I don’t know if anyone has noticed but there are strange things going on around us these days.
Just the other day, I was caught in an impending thunderstorm while driving home at the end of what can only be described as a gloomy day.
The sun did not rise that morning, and the entire afternoon had been dark and as miserable as miserable can be.
On the drive home that evening, the bright flashes of lightning started streaking across the sky and the sound of thunder would have sent even a hearing impaired person running for cover.
Yes, Thor, the god of thunder and storms, would have been proud of their work that day.
In short, even the most sceptical persons would not have doubted that it was about to start raining, and rain real heavy.
Then, just as I was about to accelerate, as any other Malaysian motorist would do to “avoid the rain”, I caught sight of a road crew.
Believe it or not, this motley group were preparing to do the darndest thing. They were about to tar — yes, tar — the road.
Now, you don’t have to be a rocket scientist to figure out that it was not the smartest of things to do on a wet day. “They’re about as sharp as a bowling ball... haven’t these chaps read the ‘how to tar a road for dummies’,” I wondered.
True enough, the road was tarred by the time I passed it the next day, and as expected, just a month later, the same stretch is not only uneven but also filled with potholes.
One wonders how the authorities and others tasked with maintaining our roads are going about doing their job.
Stretches that are tarred can be seen relapsing into a state of disrepair within months. There is no other explanation for this but shoddy work and probably poor quality of materials used.
Motorists are just fed up. It is about time the Malaysian Anti-Corruption Commission (MACC) looked into how contracts for road jobs are given out, and inspection done on the quality of materials used.
It is obvious that the quality of work is shoddy, with uneven patches visible after a job is finished.
One can only wonder how the engineers or supervisors tasked with inspecting the roads after they are tarred can okay the job done before payment is made to the contractors.
I dare say there is hardly any stretch, just that one stretch, where a motorist, especially motorcyclists, can just step on the pedal or squeeze the throttle without worrying about running into a hole in the middle of the road, even after the roads are tarred.
This is despite all that has been written about it, with even the auditor general bringing up the issue in his annual reports.
Politicians have also talked about it and promises have been made, but the potholes are still there, and by the looks of it, more are appearing.
Talking about the state of decline of our roads, a recent tragedy involving a runaway lori hantu. which rammed into 37 vehicles in front of a secondary school in Bandar Damai Perdana, Kajang, Selangor, killing two female students, sums up what is happening.

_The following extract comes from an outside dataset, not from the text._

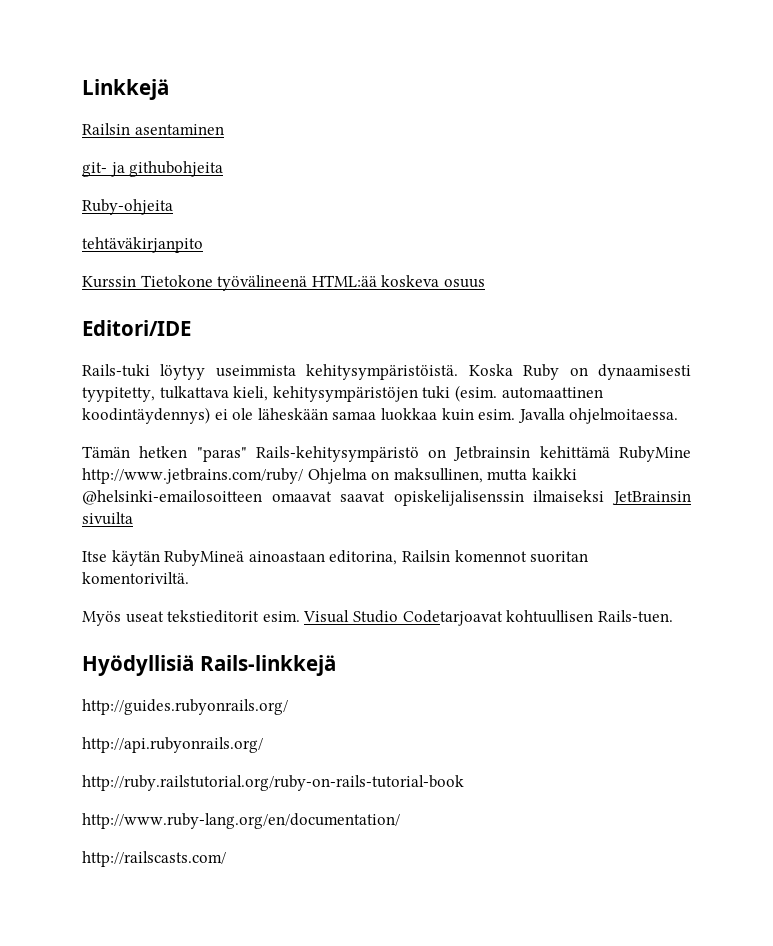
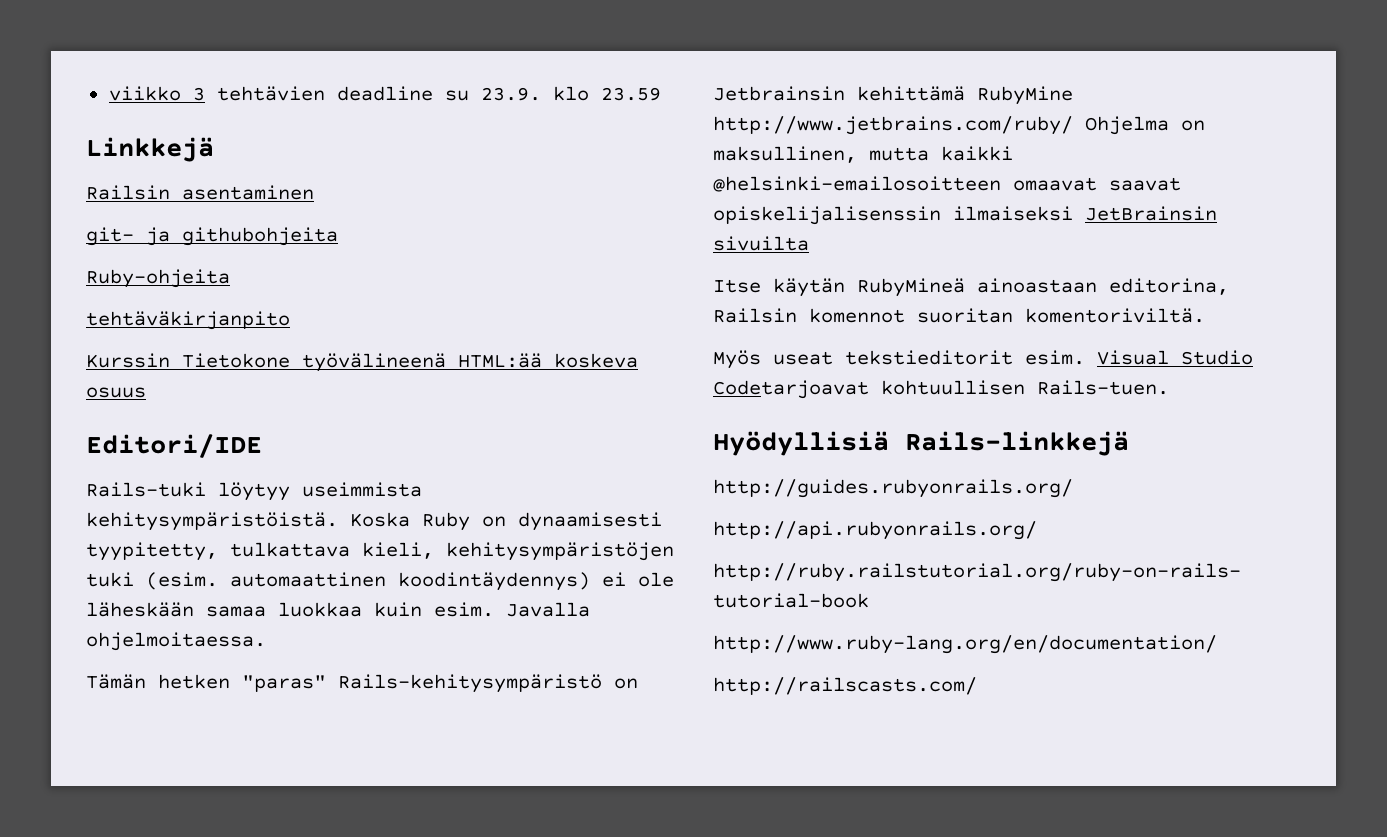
(82, 89) none -> [108,86,661,101] viikko 3 tehtävien deadline su 23.9. klo 23.59 //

A day after the tragedy, a minister directed the Road Transport Department (JPJ) to conduct enforcement and monitor lori hantu activities around the country.
Lori hantu, or ghost trucks, are lorries mainly used in construction sites. Such vehicles are not allowed to use public roads as they are not covered by insurance and road tax.
The sight of such lorries transporting construction materials in main roads despite not having documents is common, especially near construction sites.
The irony of it all is that why does it take a tragedy before people spring out of their slumber and start talking about doing something.
In the case of the Kajang tragedy, it was reported that several reports had been lodged about the dangers posed by such lorries near the school, but apparently, nothing was done about it.
Someone needs to answer for this.
Sharanjit Singh is a veteran journalist who feels less talk and more action is needed to save planet earth from mankind.